> _What to work on_: Every record should be written out exactly, with the pictures left out.

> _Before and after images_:
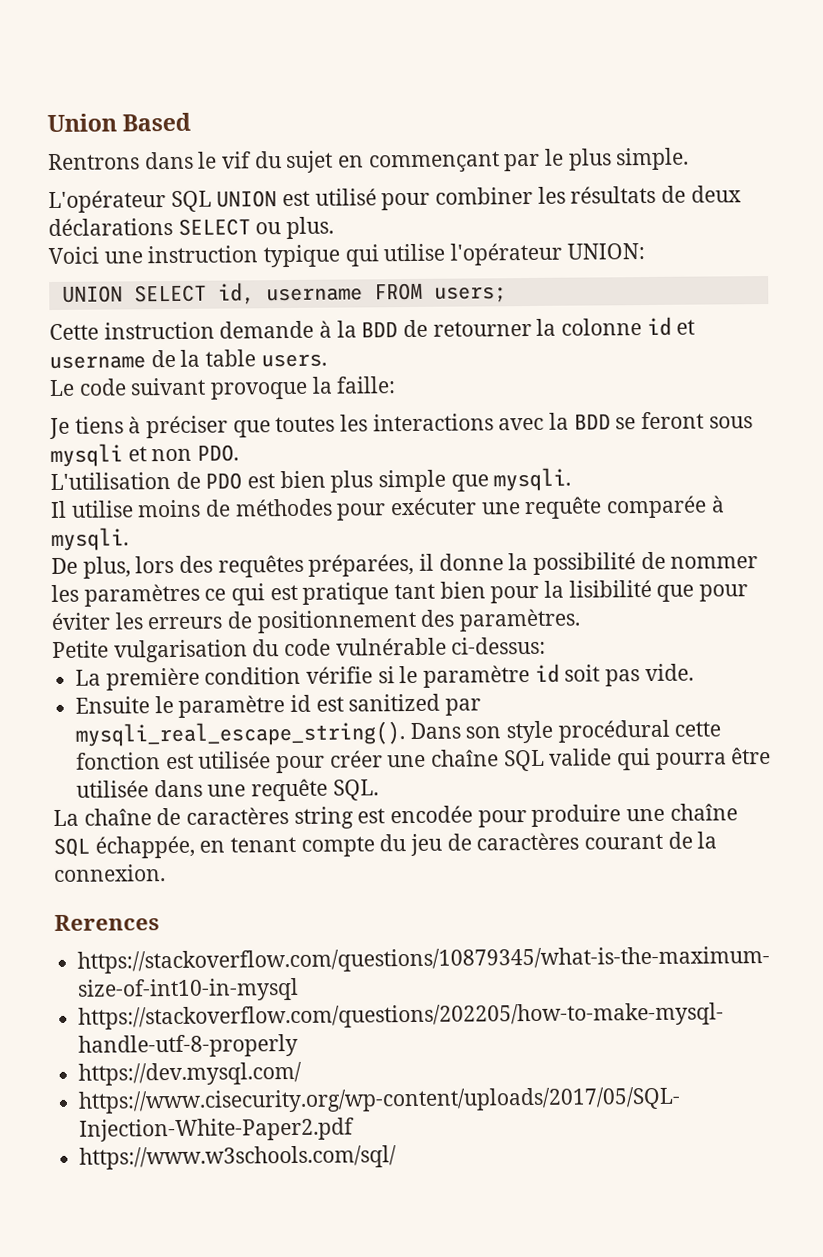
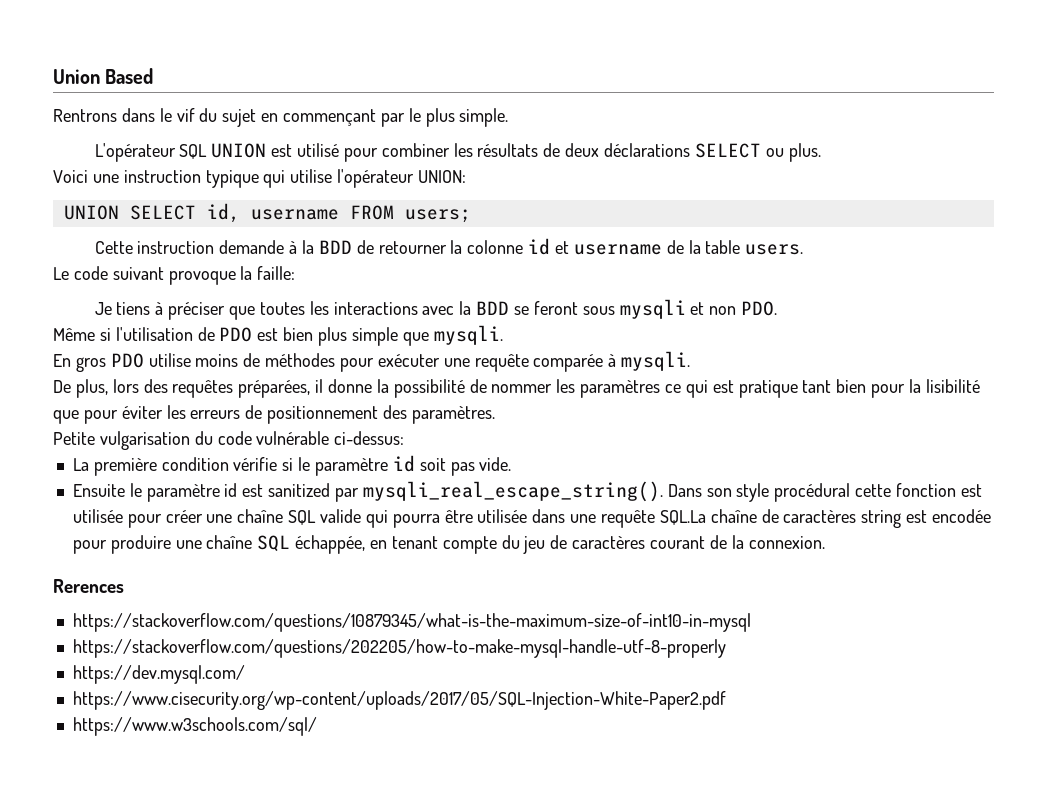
- L'utilisation de PDO est bien plus simple que mysqli.
+ Même si l'utilisation de PDO est bien plus simple que mysqli.
- Il utilise moins de méthodes pour exécuter une requête comparée à mysqli.
+ En gros PDO utilise moins de méthodes pour exécuter une requête comparée à mysqli.
- Dans son style procédural cette fonction est utilisée pour créer une chaîne SQL valide qui pourra être utilisée dans une requête SQL.
- La chaîne de caractères string est encodée pour produire une chaîne SQL échappée, en tenant compte du jeu de caractères courant de la connexion.
+ Dans son style procédural cette fonction est utilisée pour créer une chaîne SQL valide qui pourra être utilisée dans une requête SQL.La chaîne de caractères string est encodée pour produire une chaîne SQL échappée, en tenant compte du jeu de caractères courant de la connexion.

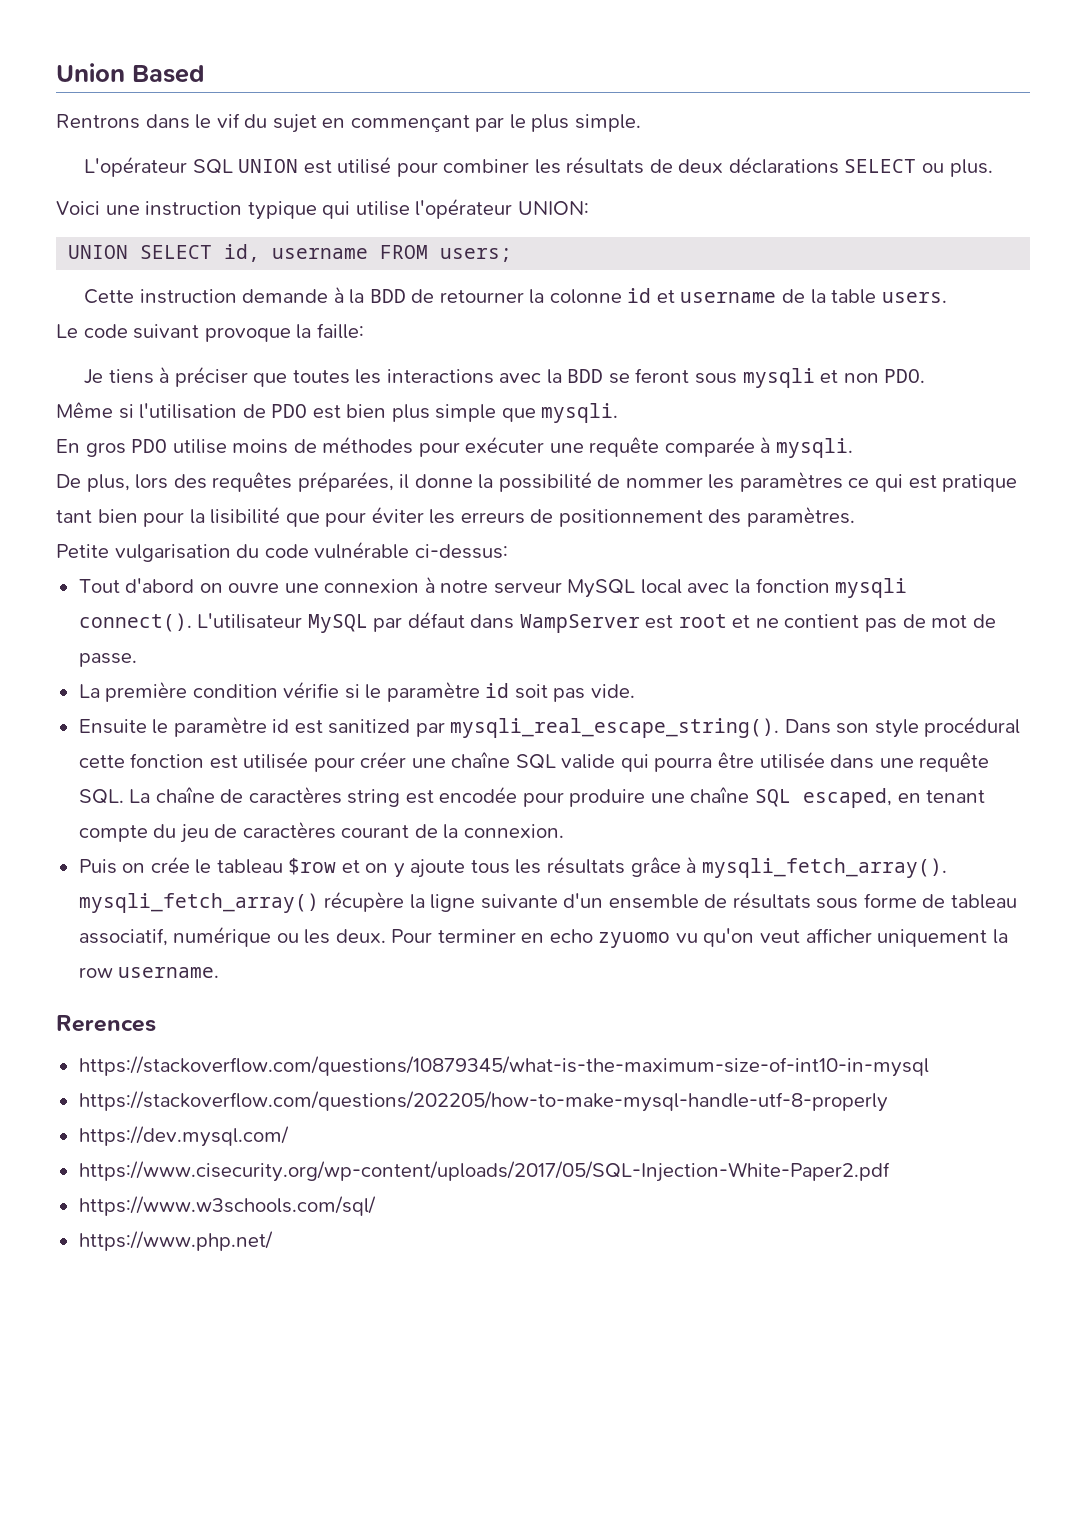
+ Tout d'abord on ouvre une connexion à notre serveur MySQL local avec la fonction mysqli connect(). L'utilisateur MySQL par défaut dans WampServer est root et ne contient pas de mot de passe.
- Dans son style procédural cette fonction est utilisée pour créer une chaîne SQL valide qui pourra être utilisée dans une requête SQL.La chaîne de caractères string est encodée pour produire une chaîne SQL échappée, en tenant compte du jeu de caractères courant de la connexion.
+ Dans son style procédural cette fonction est utilisée pour créer une chaîne SQL valide qui pourra être utilisée dans une requête SQL. La chaîne de caractères string est encodée pour produire une chaîne SQL escaped, en tenant compte du jeu de caractères courant de la connexion.
+ Puis on crée le tableau $row et on y ajoute tous les résultats grâce à mysqli_fetch_array(). mysqli_fetch_array() récupère la ligne suivante d'un ensemble de résultats sous forme de tableau associatif, numérique ou les deux. Pour terminer en echo zyuomo vu qu'on veut afficher uniquement la row username.
+ https://www.php.net/

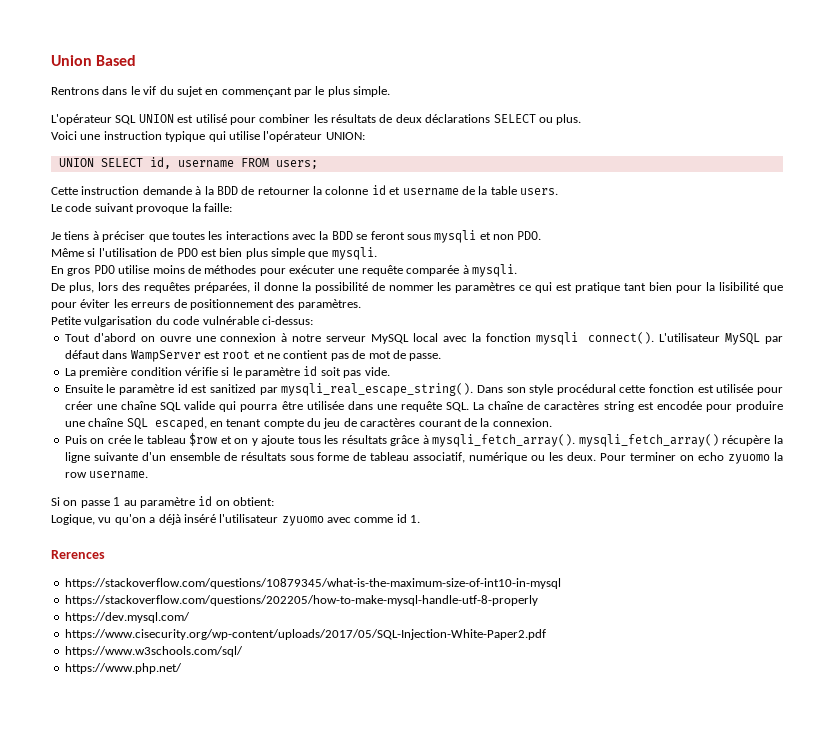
- Pour terminer en echo zyuomo vu qu'on veut afficher uniquement la row username.
+ Pour terminer on echo zyuomo la row username.
+ Si on passe 1 au paramètre id on obtient:
+ Logique, vu qu'on a déjà inséré l'utilisateur zyuomo avec comme id 1.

> _Answer section_:
- L'utilisation de PDO est bien plus simple que mysqli.
+ Même si l'utilisation de PDO est bien plus simple que mysqli.
- Il utilise moins de méthodes pour exécuter une requête comparée à mysqli.
+ En gros PDO utilise moins de méthodes pour exécuter une requête comparée à mysqli.
- Dans son style procédural cette fonction est utilisée pour créer une chaîne SQL valide qui pourra être utilisée dans une requête SQL.
- La chaîne de caractères string est encodée pour produire une chaîne SQL échappée, en tenant compte du jeu de caractères courant de la connexion.
+ Dans son style procédural cette fonction est utilisée pour créer une chaîne SQL valide qui pourra être utilisée dans une requête SQL.La chaîne de caractères string est encodée pour produire une chaîne SQL échappée, en tenant compte du jeu de caractères courant de la connexion.

+ Tout d'abord on ouvre une connexion à notre serveur MySQL local avec la fonction mysqli connect(). L'utilisateur MySQL par défaut dans WampServer est root et ne contient pas de mot de passe.
- Dans son style procédural cette fonction est utilisée pour créer une chaîne SQL valide qui pourra être utilisée dans une requête SQL.La chaîne de caractères string est encodée pour produire une chaîne SQL échappée, en tenant compte du jeu de caractères courant de la connexion.
+ Dans son style procédural cette fonction est utilisée pour créer une chaîne SQL valide qui pourra être utilisée dans une requête SQL. La chaîne de caractères string est encodée pour produire une chaîne SQL escaped, en tenant compte du jeu de caractères courant de la connexion.
+ Puis on crée le tableau $row et on y ajoute tous les résultats grâce à mysqli_fetch_array(). mysqli_fetch_array() récupère la ligne suivante d'un ensemble de résultats sous forme de tableau associatif, numérique ou les deux. Pour terminer en echo zyuomo vu qu'on veut afficher uniquement la row username.
+ https://www.php.net/

- Pour terminer en echo zyuomo vu qu'on veut afficher uniquement la row username.
+ Pour terminer on echo zyuomo la row username.
+ Si on passe 1 au paramètre id on obtient:
+ Logique, vu qu'on a déjà inséré l'utilisateur zyuomo avec comme id 1.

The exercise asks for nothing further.